··· Input for this task

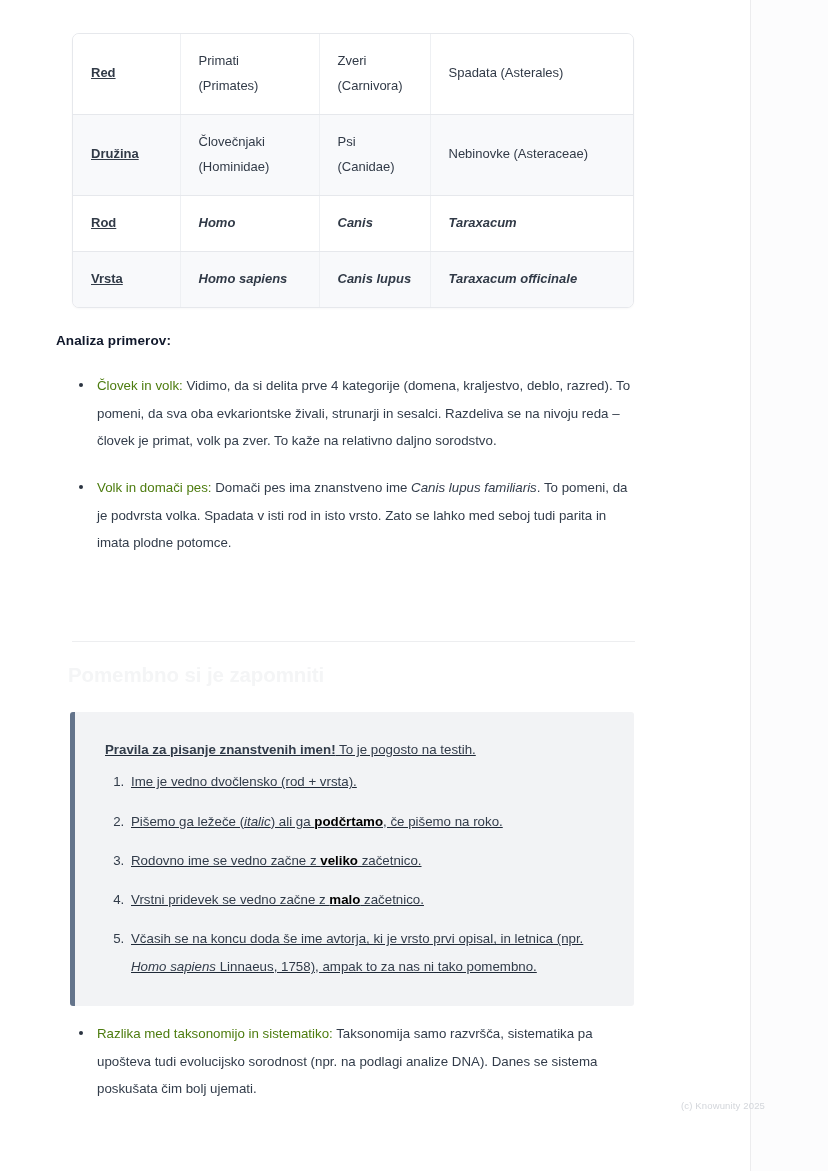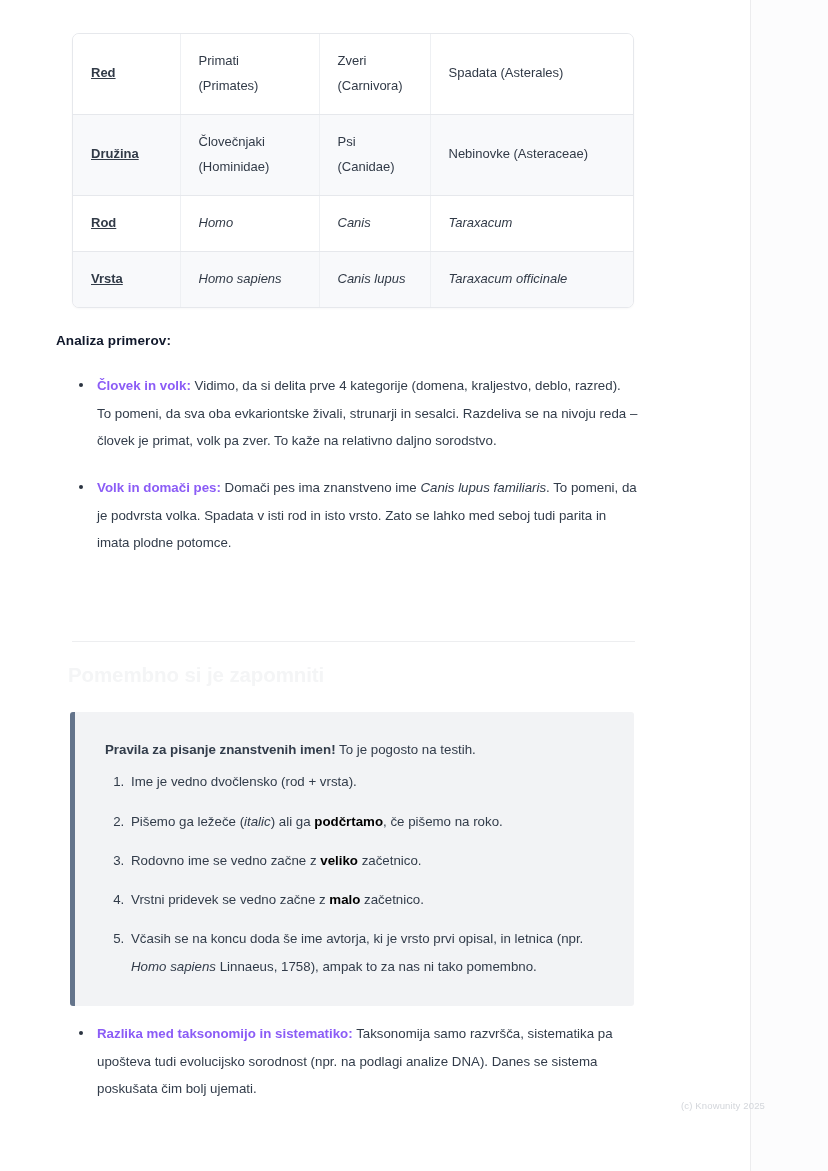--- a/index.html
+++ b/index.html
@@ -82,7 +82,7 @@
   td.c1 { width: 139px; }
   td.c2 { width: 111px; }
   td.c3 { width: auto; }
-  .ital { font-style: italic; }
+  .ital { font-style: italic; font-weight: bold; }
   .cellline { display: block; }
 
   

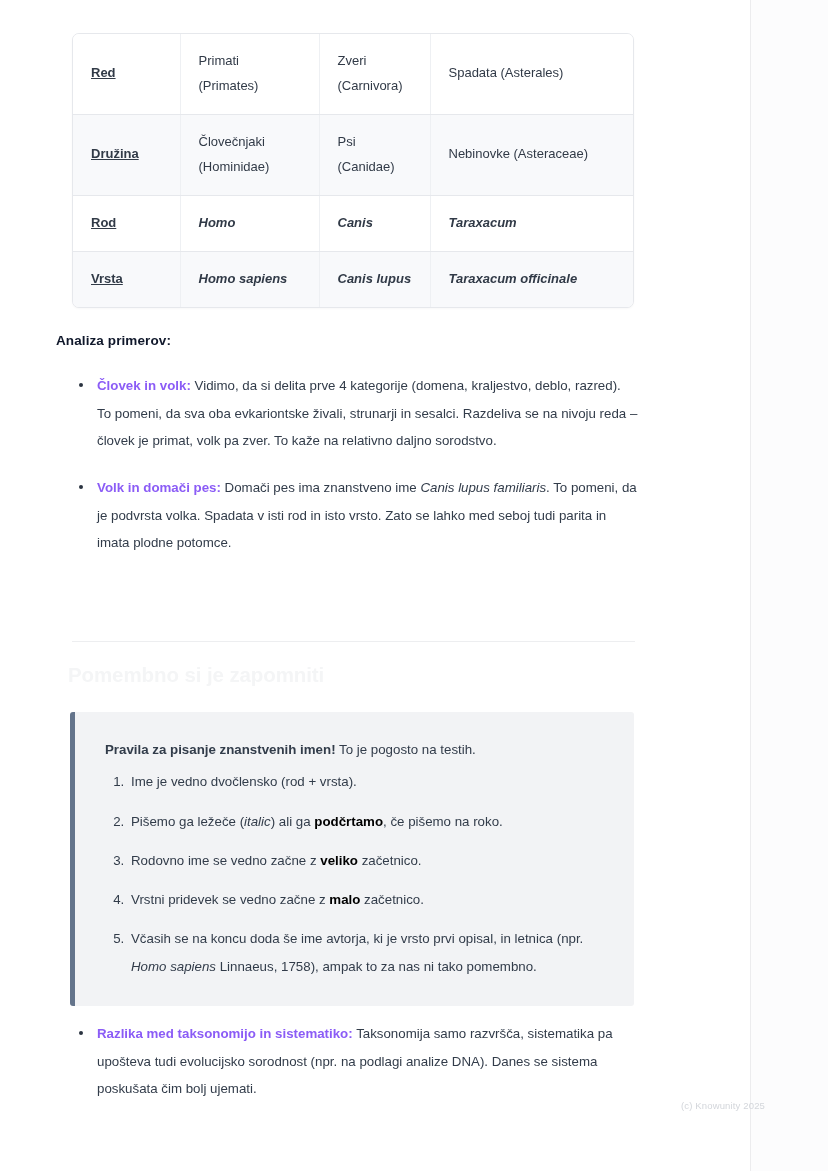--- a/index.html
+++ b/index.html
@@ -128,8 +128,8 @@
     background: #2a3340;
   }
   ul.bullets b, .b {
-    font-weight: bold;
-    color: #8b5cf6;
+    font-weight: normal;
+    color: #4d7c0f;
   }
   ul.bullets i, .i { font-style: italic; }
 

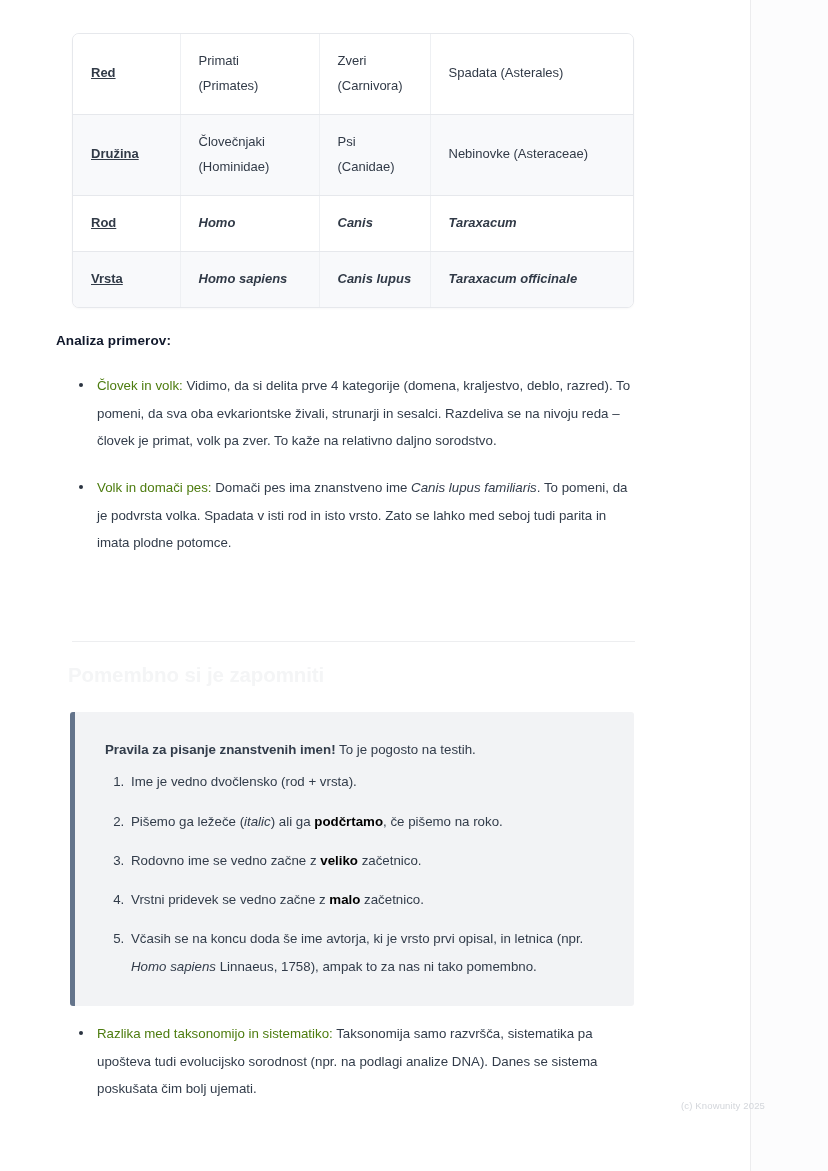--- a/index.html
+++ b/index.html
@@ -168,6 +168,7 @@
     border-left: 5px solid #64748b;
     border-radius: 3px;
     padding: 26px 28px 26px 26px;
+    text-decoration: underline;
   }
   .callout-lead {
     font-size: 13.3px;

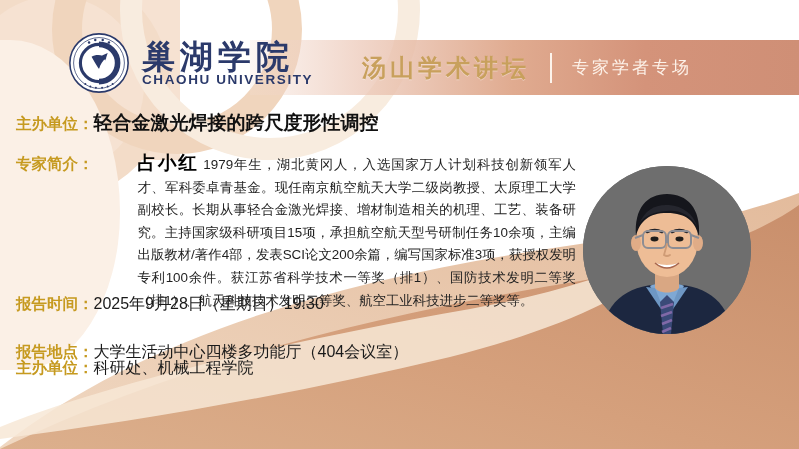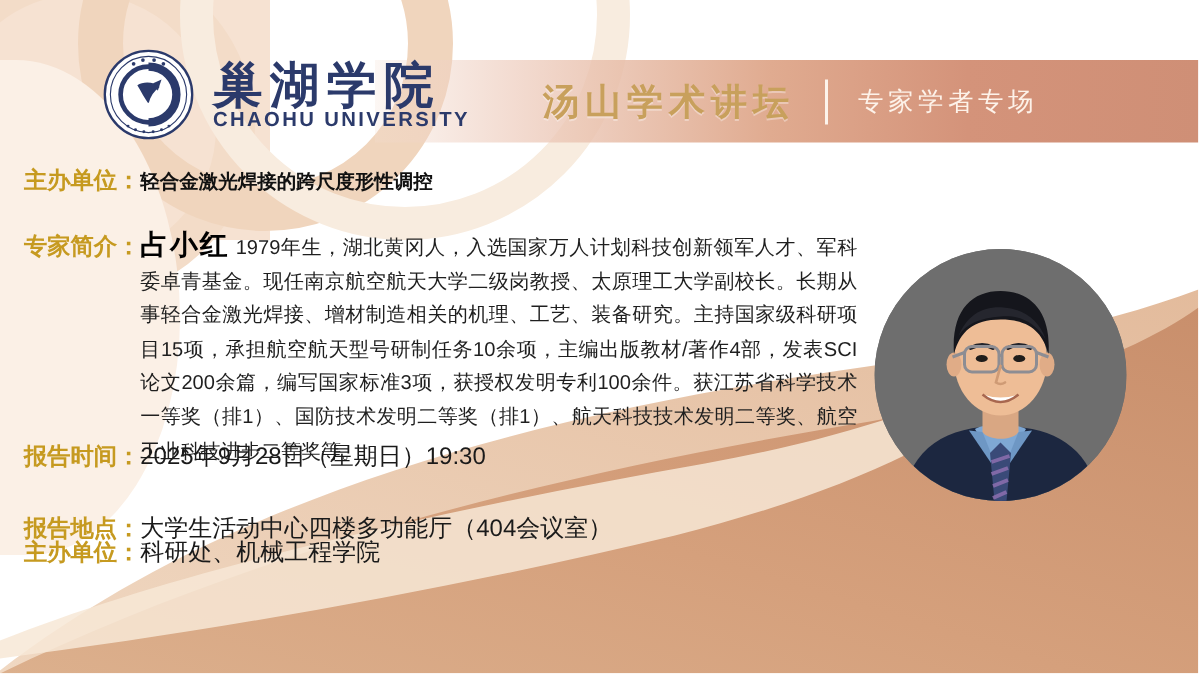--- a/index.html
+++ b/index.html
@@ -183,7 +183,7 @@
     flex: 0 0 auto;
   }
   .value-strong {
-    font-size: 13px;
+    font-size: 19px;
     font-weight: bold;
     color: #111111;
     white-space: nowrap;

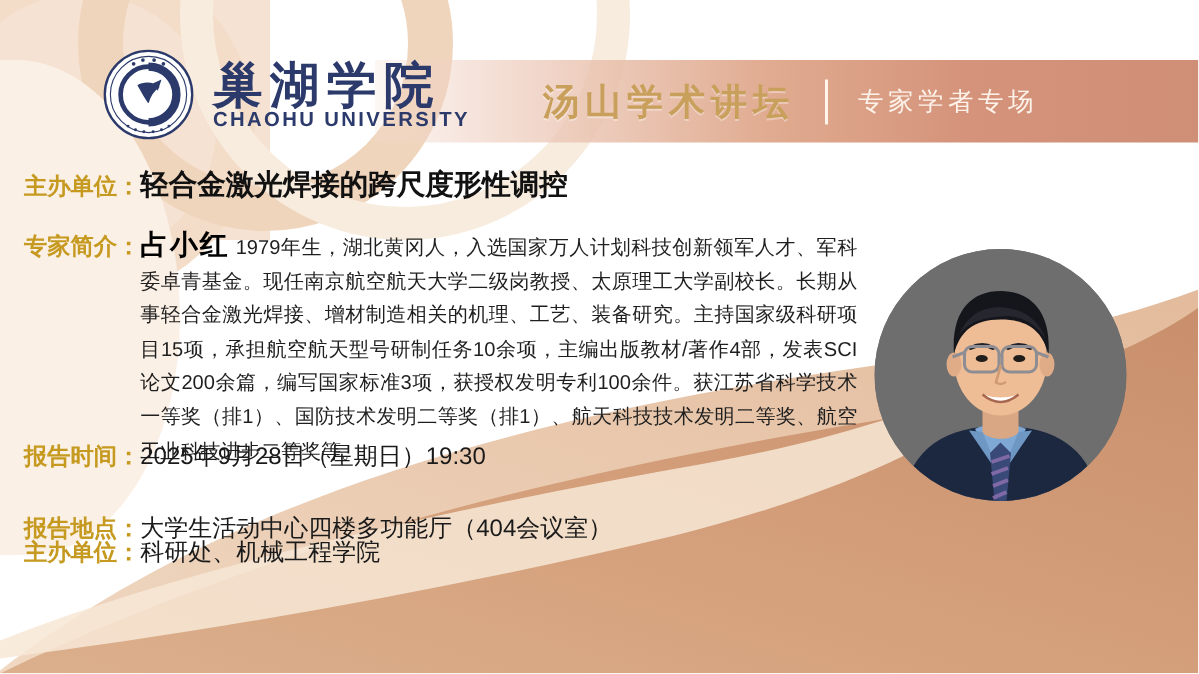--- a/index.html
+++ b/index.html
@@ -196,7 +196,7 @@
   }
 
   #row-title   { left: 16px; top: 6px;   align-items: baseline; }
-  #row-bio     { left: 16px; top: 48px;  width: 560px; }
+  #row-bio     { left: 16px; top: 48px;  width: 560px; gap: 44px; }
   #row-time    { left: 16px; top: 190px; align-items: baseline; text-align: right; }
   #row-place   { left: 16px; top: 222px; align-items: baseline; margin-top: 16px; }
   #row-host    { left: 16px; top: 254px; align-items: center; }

······

● Your objective:
Could you output the lines above exactly, with no pictures included?

● Answer section:
--- a/index.html
+++ b/index.html
@@ -82,7 +82,7 @@
   td.c1 { width: 139px; }
   td.c2 { width: 111px; }
   td.c3 { width: auto; }
-  .ital { font-style: italic; }
+  .ital { font-style: italic; font-weight: bold; }
   .cellline { display: block; }
 
   

--- a/index.html
+++ b/index.html
@@ -128,8 +128,8 @@
     background: #2a3340;
   }
   ul.bullets b, .b {
-    font-weight: bold;
-    color: #8b5cf6;
+    font-weight: normal;
+    color: #4d7c0f;
   }
   ul.bullets i, .i { font-style: italic; }
 

--- a/index.html
+++ b/index.html
@@ -168,6 +168,7 @@
     border-left: 5px solid #64748b;
     border-radius: 3px;
     padding: 26px 28px 26px 26px;
+    text-decoration: underline;
   }
   .callout-lead {
     font-size: 13.3px;

--- a/index.html
+++ b/index.html
@@ -183,7 +183,7 @@
     flex: 0 0 auto;
   }
   .value-strong {
-    font-size: 13px;
+    font-size: 19px;
     font-weight: bold;
     color: #111111;
     white-space: nowrap;

--- a/index.html
+++ b/index.html
@@ -196,7 +196,7 @@
   }
 
   #row-title   { left: 16px; top: 6px;   align-items: baseline; }
-  #row-bio     { left: 16px; top: 48px;  width: 560px; }
+  #row-bio     { left: 16px; top: 48px;  width: 560px; gap: 44px; }
   #row-time    { left: 16px; top: 190px; align-items: baseline; text-align: right; }
   #row-place   { left: 16px; top: 222px; align-items: baseline; margin-top: 16px; }
   #row-host    { left: 16px; top: 254px; align-items: center; }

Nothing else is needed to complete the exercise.